Allegations that some ward councillors hoarded food parcels meant for vulnerable families during the COVID-19 pandemic, or distributed them according to political affiliations have exacerbated the predicament of poor communities. It would not be surprising if such communities engage in protests that, in the words of community activist, Mary de Hass, ‘boil over into overt violence.’ Thus, violent protests are the result of deep-rooted issues that are not addressed by those mandated to do so. Since nature does not allow for a vacuum, factions within communities capitalise on the shortcomings of local leaders and attempt to fill the void. While community leaders are sometimes sabotaged by political opponents, they are equally capable of shooting themselves in the foot through non-performance and corruption.

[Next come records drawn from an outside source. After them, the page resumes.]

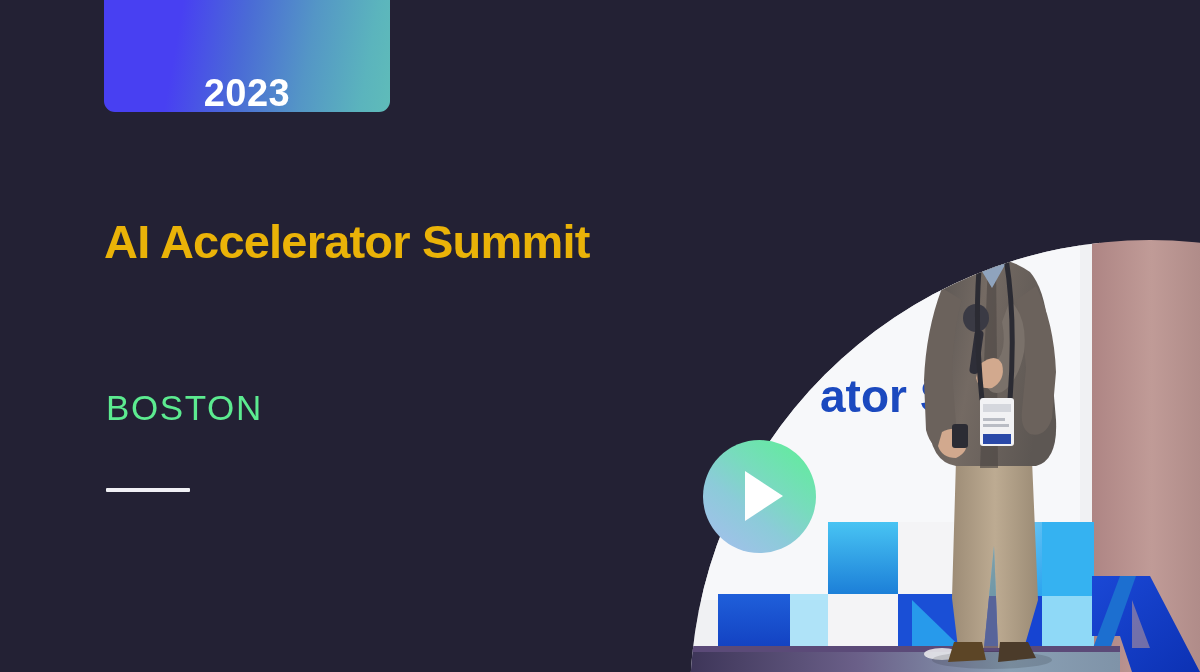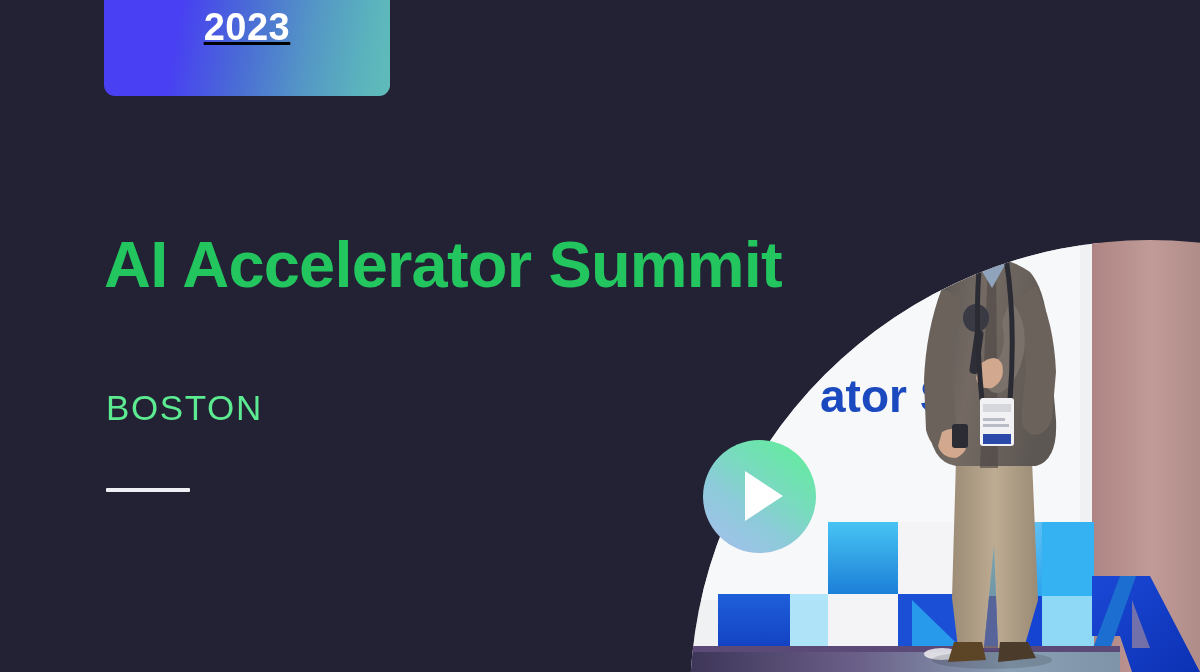--- a/index.html
+++ b/index.html
@@ -16,53 +16,52 @@
     font-family: "Liberation Sans", sans-serif;
     -webkit-font-smoothing: antialiased;
   }
 
   
   .year-badge {
     position: absolute;
     left: 104px;
     top: 0;
     width: 286px;
-    height: 96px;
+    height: 112px;
     border-radius: 0 0 11px 11px;
     background: linear-gradient(100deg,
         #4840f2 0%,
         #4840f2 26%,
         #4a6bd6 48%,
         #5496c6 70%,
         #5bb4bd 90%,
         #5fbcb9 100%);
     display: flex;
-    align-items: flex-start;
+    align-items: flex-end;
     justify-content: center;
     overflow: hidden;
-    text-decoration: underline;
   }
   .year-badge-text {
     color: #ffffff;
     font-size: 38px;
     font-weight: 700;
     letter-spacing: 0.5px;
     line-height: 1;
     padding-top: 8px;
     user-select: none;
   }
 
   
   .headline {
     position: absolute;
     left: 104px;
     top: 186px;
     width: 800px;
-    color: #22c55e;
-    font-size: 65px;
+    color: #eab308;
+    font-size: 47px;
     font-weight: 700;
     letter-spacing: -0.8px;
     line-height: 1.08;
     white-space: nowrap;
   }
   .city {
     position: absolute;
     left: 106px;
     top: 390px;
     color: #5ceb90;

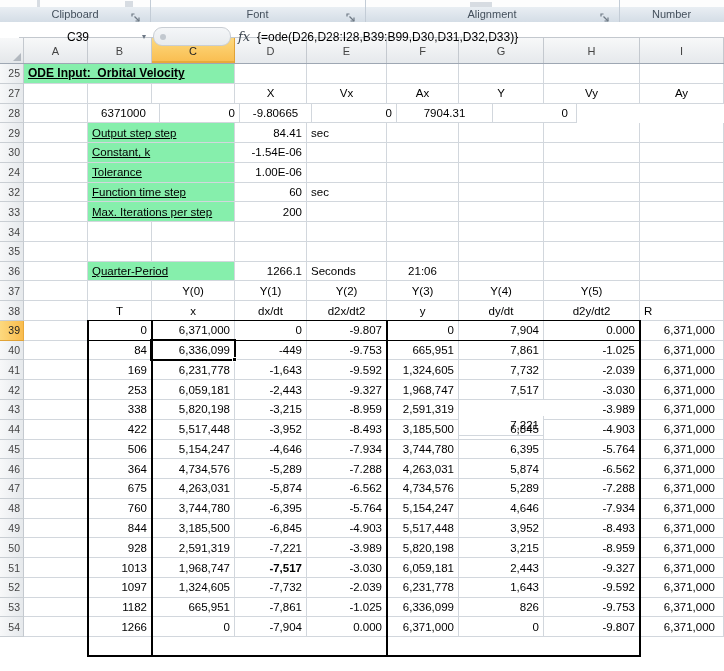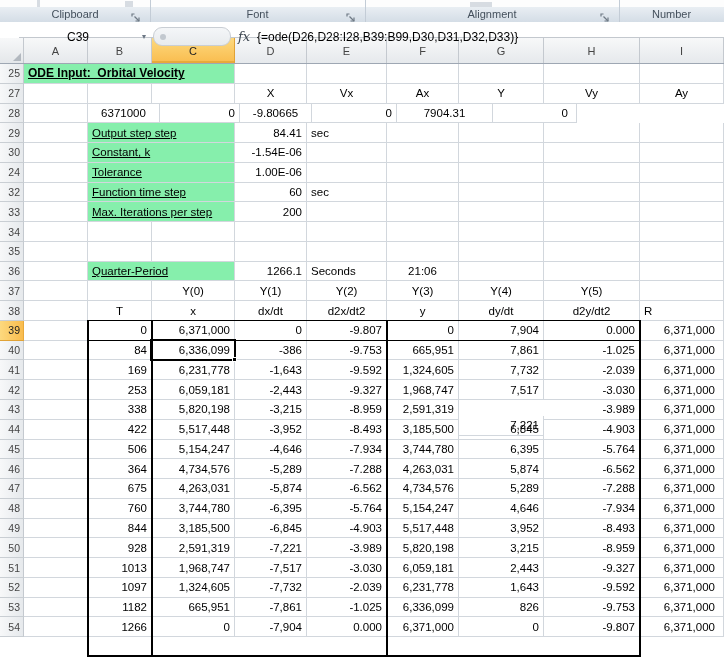--- a/index.html
+++ b/index.html
@@ -310,21 +310,21 @@
         <div class="cell ar" style="width: 72px;">0</div>
         <div class="cell ar" style="width: 85px;">7,904</div>
         <div class="cell ar" style="width: 96px;">0.000</div>
         <div class="cell ar ar2" style="width: 84px;">6,371,000</div>
       </div>
       <div class="grid-row">
         <div class="rowhdr">40</div>
         <div class="cell al" style="width: 64px;"></div>
         <div class="cell ar" style="width: 64px;">84</div>
         <div class="cell ar" style="width: 83px;">6,336,099</div>
-        <div class="cell ar" style="width: 72px;">-386</div>
+        <div class="cell ar" style="width: 72px;">-449</div>
         <div class="cell ar" style="width: 80px;">-9.753</div>
         <div class="cell ar" style="width: 72px;">665,951</div>
         <div class="cell ar" style="width: 85px;">7,861</div>
         <div class="cell ar" style="width: 96px;">-1.025</div>
         <div class="cell ar ar2" style="width: 84px;">6,371,000</div>
       </div>
       <div class="grid-row">
         <div class="rowhdr">41</div>
         <div class="cell al" style="width: 64px;"></div>
         <div class="cell ar" style="width: 64px;">169</div>
@@ -442,21 +442,21 @@
         <div class="cell ar" style="width: 72px;">5,820,198</div>
         <div class="cell ar" style="width: 85px;">3,215</div>
         <div class="cell ar" style="width: 96px;">-8.959</div>
         <div class="cell ar ar2" style="width: 84px;">6,371,000</div>
       </div>
       <div class="grid-row">
         <div class="rowhdr">51</div>
         <div class="cell al" style="width: 64px;"></div>
         <div class="cell ar" style="width: 64px;">1013</div>
         <div class="cell ar" style="width: 83px;">1,968,747</div>
-        <div class="cell ar" style="width: 72px;">-7,517</div>
+        <div class="cell ar" style="width: 72px; font-weight: bold;">-7,517</div>
         <div class="cell ar" style="width: 80px;">-3.030</div>
         <div class="cell ar" style="width: 72px;">6,059,181</div>
         <div class="cell ar" style="width: 85px;">2,443</div>
         <div class="cell ar" style="width: 96px;">-9.327</div>
         <div class="cell ar ar2" style="width: 84px;">6,371,000</div>
       </div>
       <div class="grid-row">
         <div class="rowhdr">52</div>
         <div class="cell al" style="width: 64px;"></div>
         <div class="cell ar" style="width: 64px;">1097</div>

Public officials especially ward councillors, need to always be aware of community perceptions and engage in self-reflection on how well they are serving their constituencies. While opposing forces might try to seize power, when the people who elected a leader remain confident in him/her, his/her legitimacy is guaranteed. The measure of a leader is always based on the ability to serve. When people rise up against the state, a leader must remain visible, take charge of the situation and drive a noble narrative. Local leaders can only retain their legitimacy by displaying exemplary conduct and truly serving their people.
Mr Siyabonga Ntombela is a lecturer in the International and Public Affairs (IPA) cluster in the School of Social Sciences at UKZN.